The network anchormen not only accepted the framework of interpretation formulated by the state authorities, but also were optimistic about the successes achieved in the U.S. war of defense against Vietnamese aggression in Vietnam. Epstein cites work by George Baily, who concludes: “The results in this study demonstrate the combat reports and the government statements generally gave the impression that the Americans were in control, on the offense and holding the initiative, at least until Tet of 1968,” a picture accepted by the network anchormen. Television “focused on [the] progress” of the American ground forces, supporting this picture with “film, supplied by the Pentagon, that showed the bombing of the North” and “suggesting that the Americans were also rebuilding South Vietnam”—while they were systematically destroying it, as could be deduced inferentially from scattered evidence for which no context or interpretation was provided. NBC’s “Huntley-Brinkley Report” described “the American forces in Vietnam as “builders” rather than destroyers,” a “central truth” that “needs underscoring.”

What made this especially deceptive and hypocritical was the fact, noted earlier, that the most advanced and cruel forms of devastation and killing—such as the free use of napalm, defoliants, and Rome plows—were used with few constraints in the South, because its population was voiceless, in contrast with the North, where international publicity and political complications threatened, so that at least visible areas around the major urban centers were spared.86

As for news coverage, “all three networks had definite policies about showing graphic film of wounded American soldiers or suffering Vietnamese civilians,” Epstein observes. “Producers of the NBC and ABC evening-news programs said that they ordered editors to delete excessively grisly or detailed shots,” and CBS had similar policies, which, according to former CBS News president Fred W. Friendly, “helped shield the audience from the true horror of the war.” “The relative bloodlessness of the war depicted on television helps to explain why only a minority in the Lou Harris—Newsweek poll said that television increased their dissatisfaction with the war”; such coverage yielded an impression, Epstein adds, of “a clean, effective technological war,” which was “rudely shaken at Tet in 1968.” As noted earlier, NBC withdrew television clips showing harsh treatment of Viet Cong prisoners at the request of the Kennedy administration.

Throughout this period, furthermore, “television coverage focused almost exclusively on the American effort.” There were few interviews with GVN military or civilian leaders, “and the Vietcong and North Vietnamese were almost nonexistent on American television newscasts.”

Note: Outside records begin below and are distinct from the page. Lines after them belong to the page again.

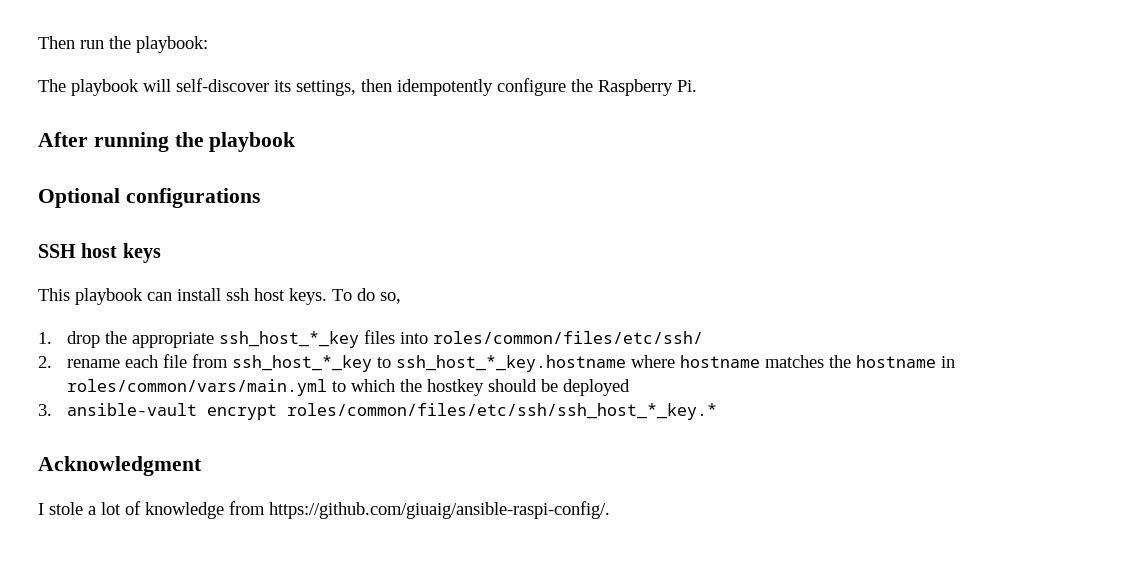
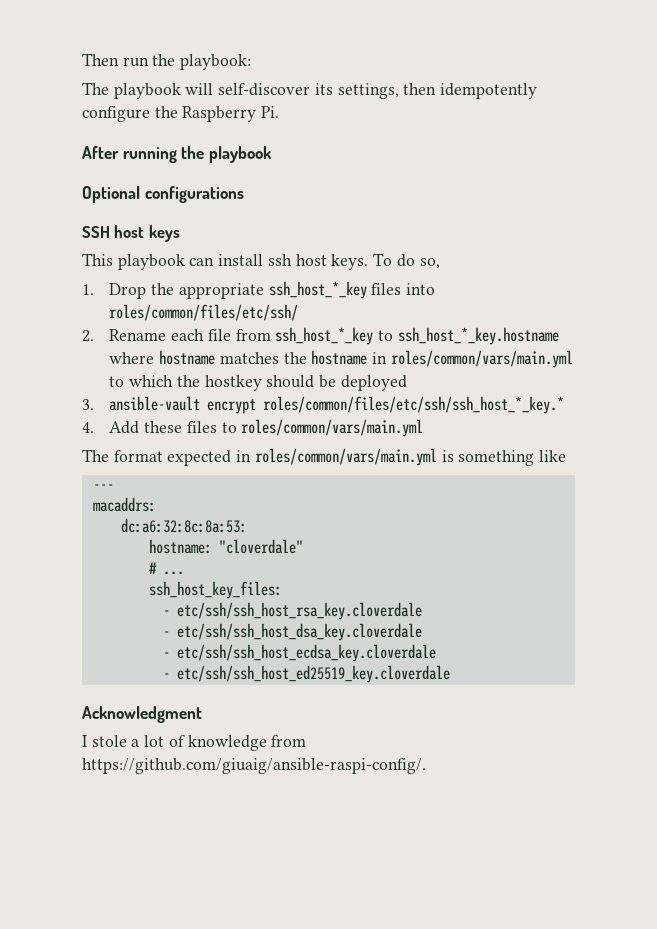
[67,331,101,348] drop -> [109,283,147,299] Drop
[67,359,121,368] rename -> [109,329,167,341] Rename
(718, 411) none -> [82,419,424,437] [82,448,567,466] [92,484,114,490] [92,497,156,512] [120,518,247,533] [148,539,303,554] [148,562,184,575] [148,581,282,599] [162,602,422,620] [162,623,422,641] [162,644,436,662] [162,665,450,683] // 4. Add these files to roles/common/vars/main.yml // The format expected in roles/common/vars/main.yml is something like // --- // macaddrs: // dc:a6:32:8c:8a:53: // hostname: "cloverdale" // # ... // ssh_host_key_files: // - etc/ssh/ssh_host_rsa_key.cloverdale // - etc/ssh/ssh_host_dsa_key.cloverdale // - etc/ssh/ssh_host_ecdsa_key.cloverdale // - etc/ssh/ssh_host_ed25519_key.cloverdale

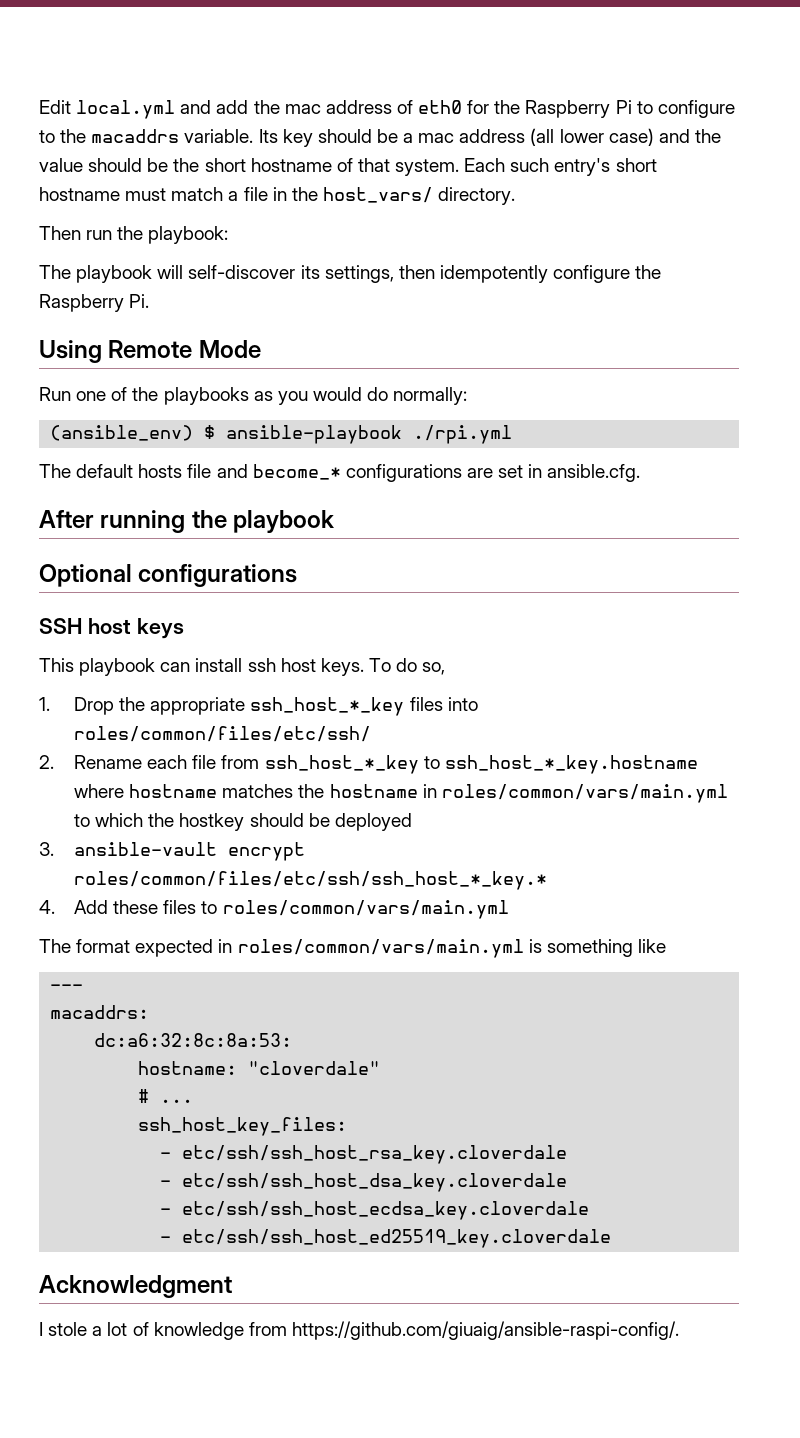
(82, 59) none -> [39,100,735,119] [39,128,721,147] [39,158,657,176] [39,187,516,205] Edit local.yml and add the mac address of eth0 for the Raspberry Pi to configure to the macaddrs variable. Its key should be a mac address (all lower case) and the value should be the short hostname of that system. Each such entry's short hostname must match a file in the host_vars/ directory. //
(280, 112) none -> [39,340,261,363] [39,387,468,405] [50,425,513,444] [39,464,641,482] // Using Remote Mode // Run one of the playbooks as you would do normally: // (ansible_env) $ ansible-playbook ./rpi.yml // The default hosts file and become_* configurations are set in ansible.cfg.

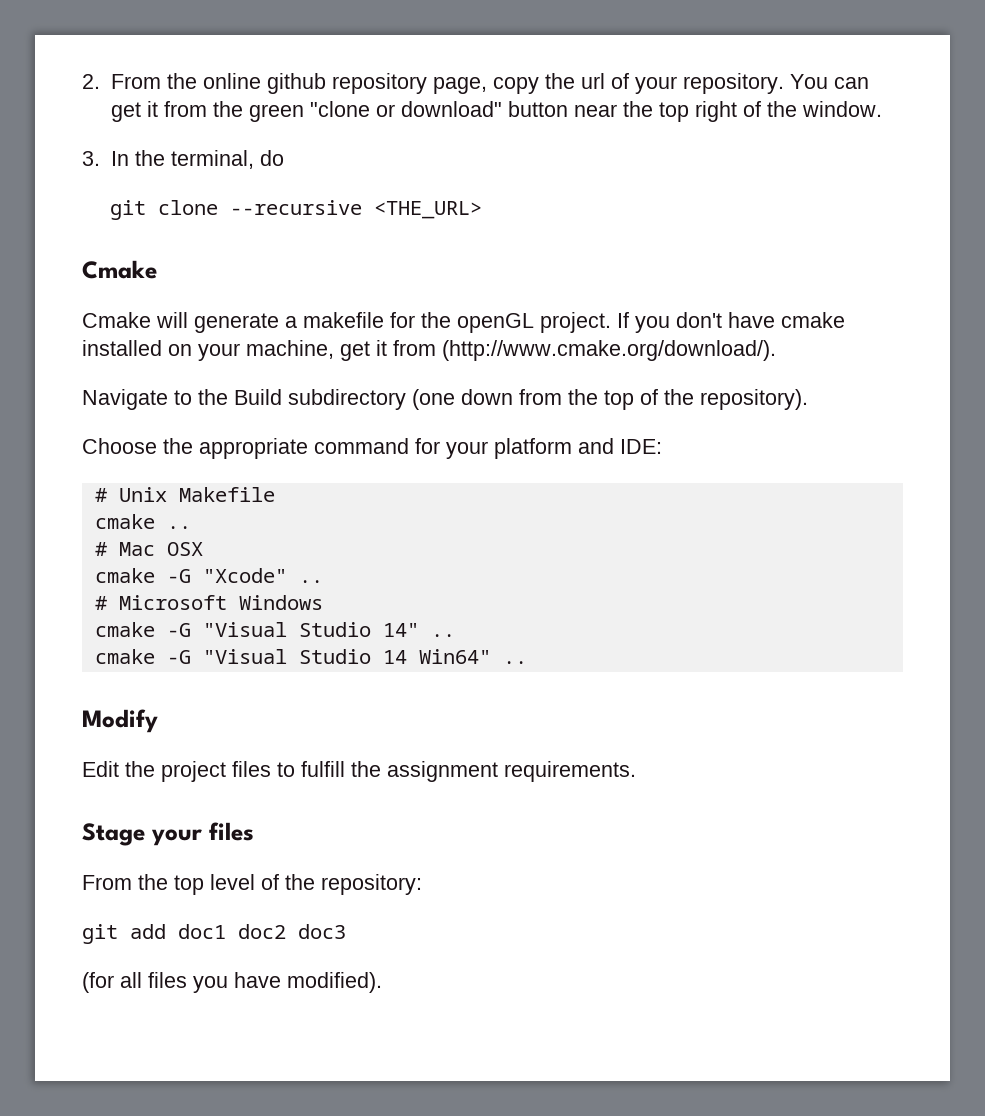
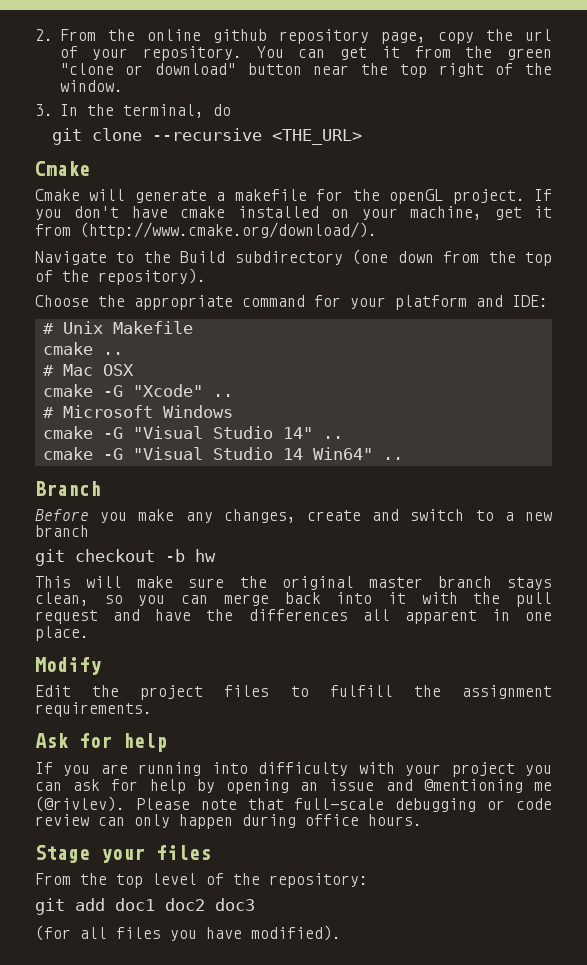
(527, 662) none -> [35,481,101,496] [35,509,552,523] [35,525,89,537] [35,549,216,566] [35,576,552,590] [35,592,552,607] [35,609,552,624] [35,626,89,641] // Branch // Before you make any changes, create and switch to a new branch // git checkout -b hw // This will make sure the original master branch stays clean, so you can merge back into it with the pull request and have the differences all apparent in one place.
(636, 771) none -> [35,733,167,752] [35,762,552,777] [35,779,552,794] [35,796,552,812] [35,814,422,829] // Ask for help // If you are running into difficulty with your project you can ask for help by opening an issue and @mentioning me (@rivlev). Please note that full-scale debugging or code review can only happen during office hours.

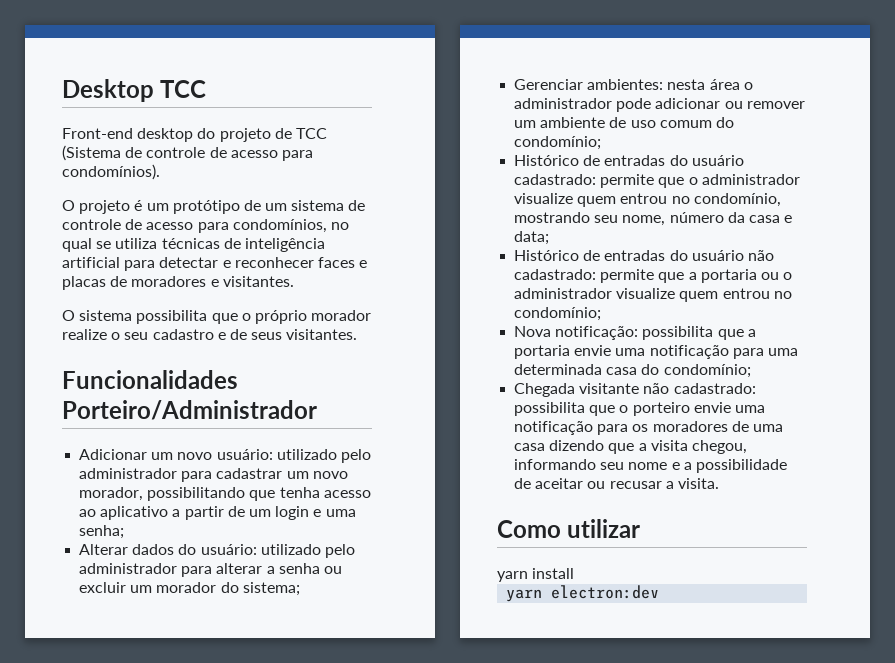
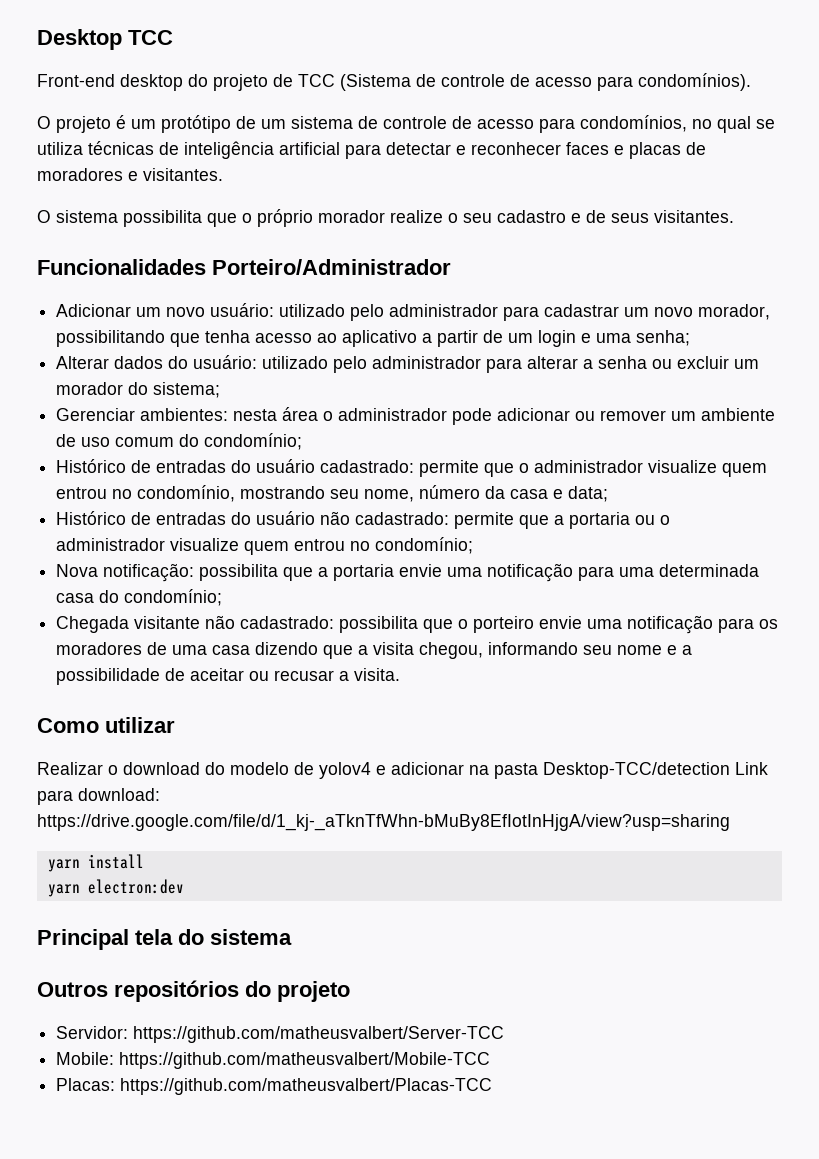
[497,568,575,582] [506,585,660,602] yarn install // yarn electron:dev -> [37,762,768,779] [37,788,160,805] [37,814,730,831] [47,854,144,872] [47,879,184,897] [37,929,292,950] [37,980,350,1002] [56,1026,505,1043] [56,1052,491,1069] [56,1078,493,1095] Realizar o download do modelo de yolov4 e adicionar na pasta Desktop-TCC/detection Link para download: https://drive.google.com/file/d/1_kj-_aTknTfWhn-bMuBy8EfIotInHjgA/view?usp=sharing // yarn install // yarn electron:dev // Principal tela do sistema // Outros repositórios do projeto // Servidor: https://github.com/matheusvalbert/Server-TCC // Mobile: https://github.com/matheusvalbert/Mobile-TCC // Placas: https://github.com/matheusvalbert/Placas-TCC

There was one famous exception to the sanitizing of the war, an August 5, 1965, CBS report by Morley Safer showing U.S. Marines burning huts in the village of Cam Ne with cigarette lighters, which elicited “a semiofficial campaign” by the Pentagon “to discredit the television story and vilify the correspondent as ‘unpatriotic.’” But surveys of television newscasts by Epstein and Wisconsin Professor Lawrence Lichty show that “instances shown on TV of American brutality toward the South Vietnamese, such as Cam Ne, ‘could be counted on one hand’ [Lichty],” “even though hundreds of South Vietnamese villages were destroyed during this period.” “The Cam Ne story is famous for being the exception to the rule.”

Returning soldiers told a different story, and it became increasingly clear, although not through the medium of television, that the war was bloody and brutal, leading to “disillusionment”—and among a large sector of the general population, increasingly “out of control,” a much stronger and more appropriate reaction.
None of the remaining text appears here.